** Opening Data shown block **

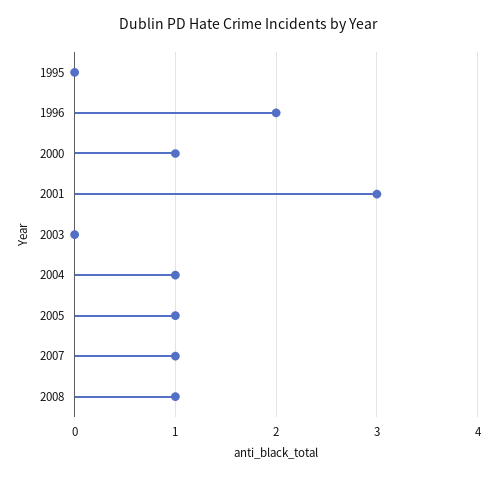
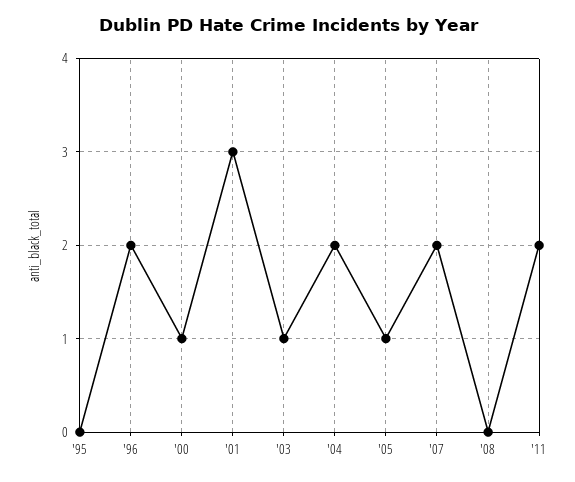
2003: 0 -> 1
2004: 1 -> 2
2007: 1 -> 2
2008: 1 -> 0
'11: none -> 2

** Closing Data shown block **
** Opening Data shown block **

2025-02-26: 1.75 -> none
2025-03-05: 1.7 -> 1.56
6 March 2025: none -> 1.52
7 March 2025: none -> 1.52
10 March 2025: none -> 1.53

** Closing Data shown block **

→ What the task asks
Read through the lines above and collect those that contain the string "none".

→ Response below
'11: none -> 2
2025-02-26: 1.75 -> none
6 March 2025: none -> 1.52
7 March 2025: none -> 1.52
10 March 2025: none -> 1.53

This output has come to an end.